When did I say that? I sure don't believe it. I accept that I must have said something that could be interpreted that way, but that was not my intended point. I merely think that we have a conception of what a rule is. (We can follow rules consciously on occasion. But we would go crazy being aware of all rules we follow at all times.)

>>For empirical knowledge . . . is a self-correcting enterprise which can put any claim in jeopardy, though not all at once."<<

I cannot help but notice that if the above statement is true, then it itself can be put in jeopardy. That is what I was attempting to do by pointing out that necessity is not empirically testable. And a claim such as the above cannot be used preemptively without becoming incoherent.

Or take the claim, "Human knowledge can progress" or "Human knowledge can increase." We could not disconfirm it except by adding the disconfirmation to the sum of human knowledge, which would then rather confirm it. Even if we were to conclude that is probably undecideable, we would increase the sum of knowledge and confirm it. If it cannot be put in jeopardy, it must lie outside the scope of empirical knowledge.

 
At 7/02/2008 09:31:00 PM , Blogger Darek Barefoot said...

BDK

Oh, I should clarify my point about presuppositions necessary to testing. You made a fair objection. I should have specified to presuppositions or intuitions necessary to ANY empirical test.

But while the commutative law of addition may not be necessary to any and all empirical tests, I still doubt that any empirical test could be devised that would test its property of necessity.

 
At 7/02/2008 11:15:00 PM , Blogger Blue Devil Knight said...

DB:

Yes, you are right that even Sellars' resolution to the serpent versus the tortoise problem is open to revision. He would heartily agree!

Pretty much every third paragraph of that essay has spawned a subfield of philosophy. In it, he develops the language of thought hypothesis, the view that our ideas about mental states are part of a 'theory of mind' rather than just 'given' by virtue of having the experiences, develops a coherentist theory of meaning and justification, an inferential role semantics, and functionalist theories of meaning (not to mention older stuff we now accept such as bashing behaviorism, logical positivism, and Cartesian everythingism).

Here's another example that brings up normativity in epistemology, or at least an analogy with normativity, another now-booming subfield:
"Now the idea that epistemic facts can be analyzed without remainder -- even "in principle " -- into non-epistemic facts, whether phenomenological or behavioral, public or private, with no matter how lavish a sprinkling of subjunctives and hypotheticals is, I believe, a radical mistake -- a mistake of a piece with the so-called "naturalistic fallacy" in ethics." (From Section 1)

It was tempting to put the full quote of his in context, because it is quite beautiful, but I just included the link so as to not take up another 400 pages in Victor's blog comments.

I look at his essay as the systematic, metaphysically sensitive naturalist's complement to Quine's Two Dogmas, which has very similar themes.

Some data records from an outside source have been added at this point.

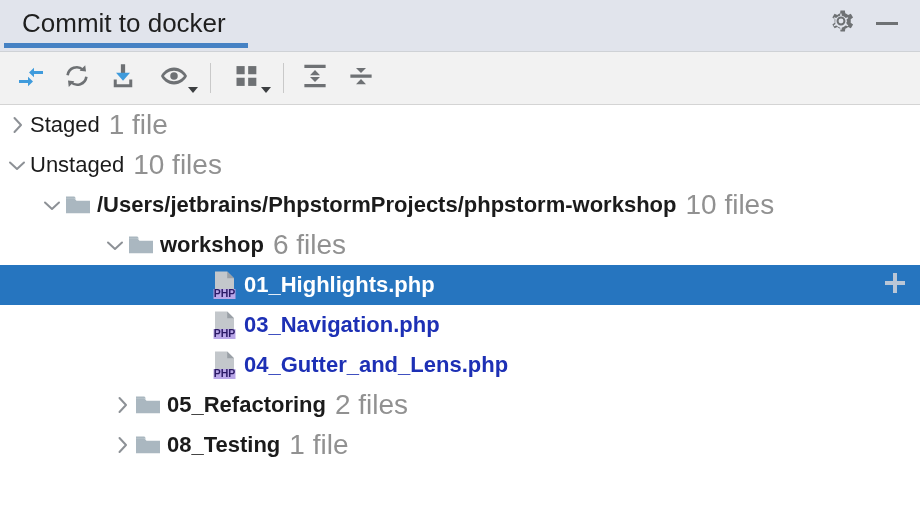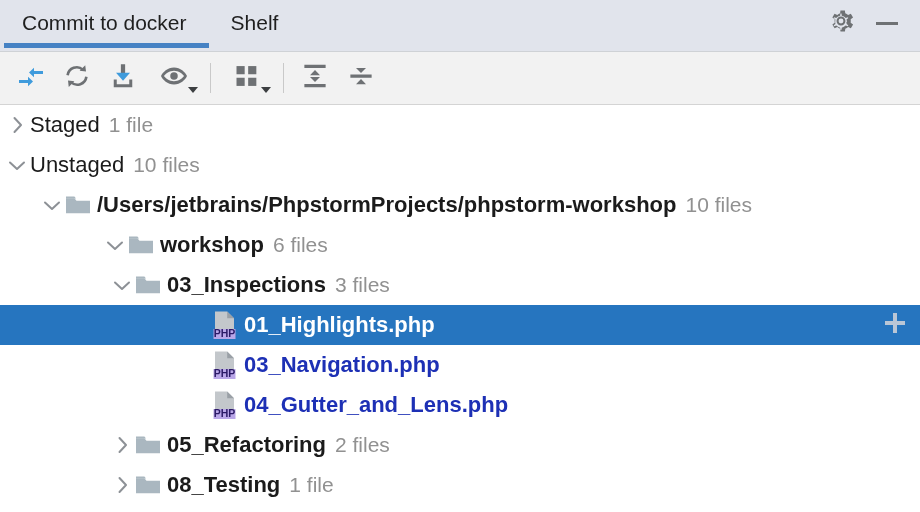--- a/index.html
+++ b/index.html
@@ -26,7 +26,7 @@
     height: 46px;
     display: flex; align-items: center;
     padding: 0 22px;
-    font-size: 21px;
+    font-size: 26px;
     color: #1f1f1f;
     cursor: default;
     white-space: nowrap;

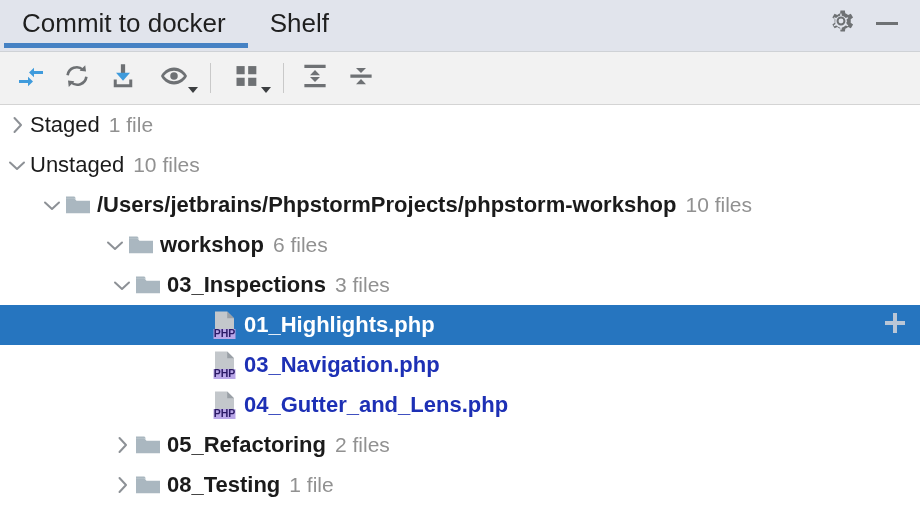--- a/index.html
+++ b/index.html
@@ -146,9 +146,6 @@
     <div class="tab active">
       <span>Commit to docker</span>
     </div>
-    <div class="tab">
-      <span>Shelf</span>
-    </div>
   </div>
 
   <div class="tabbar-actions">

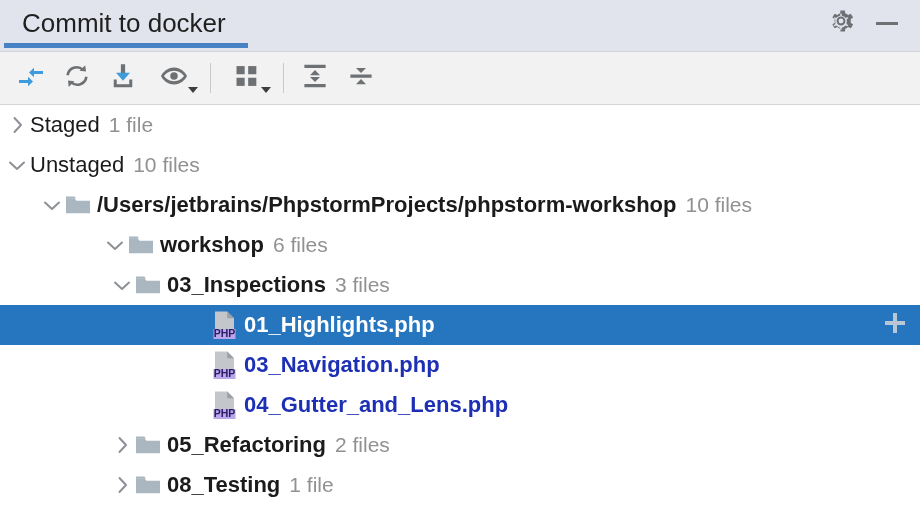--- a/index.html
+++ b/index.html
@@ -126,7 +126,7 @@
   }
   .label.bold { font-weight: normal; }
   .count {
-    font-size: 21px;
+    font-size: 28px;
     color: #919191;
     margin-left: 9px;
   }

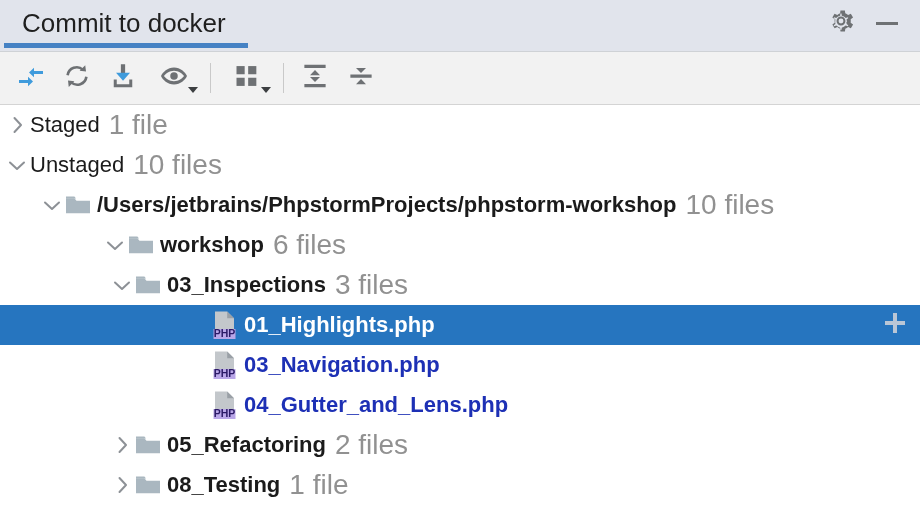--- a/index.html
+++ b/index.html
@@ -292,21 +292,6 @@
       <span class="label">workshop</span>
       <span class="count">6 files</span>
     </div>
-    <div class="row" style="padding-left: 109px;">
-      <span class="chev">
-        <svg width="22" height="22" viewBox="0 0 22 22">
-          <path d="M4 8.5 L11 15 L18 8.5" fill="none" stroke="#8d9196" stroke-width="2" stroke-linecap="round" stroke-linejoin="round"></path>
-        </svg>
-      </span>
-      <span class="folder-ico">
-        <svg width="26" height="22" viewBox="0 0 26 22">
-          <path fill="#aab7c0" d="M1 4.2h8.4l2.1 2.6H25v12.4H1z"></path>
-          <path fill="#aab7c0" d="M1 2.6h8.4l1.6 2H1z"></path>
-        </svg>
-      </span>
-      <span class="label">03_Inspections</span>
-      <span class="count">3 files</span>
-    </div>
     <div class="row selected" style="padding-left: 144px;">
       <span class="chev"></span>
       <span class="php-ico">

Sellars is my philosophical hero, in my top five all time (he was the PhD advisor for Paul Churchland, Brandom, and Millikan among others--funny how different they are).

This has been useful for me. I'm sure some of what I said is utter BS, but there is a core there that I think works. It makes me really want to read all of Penelope Maddy's book 'Second Philosophy' which articulates a similar vision but I'm sure much better than I ever could.

 
At 7/03/2008 04:37:00 PM , Blogger Darek Barefoot said...

BDK

The discussion was just getting interesting! I feel like you and I talk past each other only about half the time, which is an encouraging percentage for these parts.

We will have to continue somewhere down the line. You feel like a change of topic and for the near future I have to devote time to other endeavors.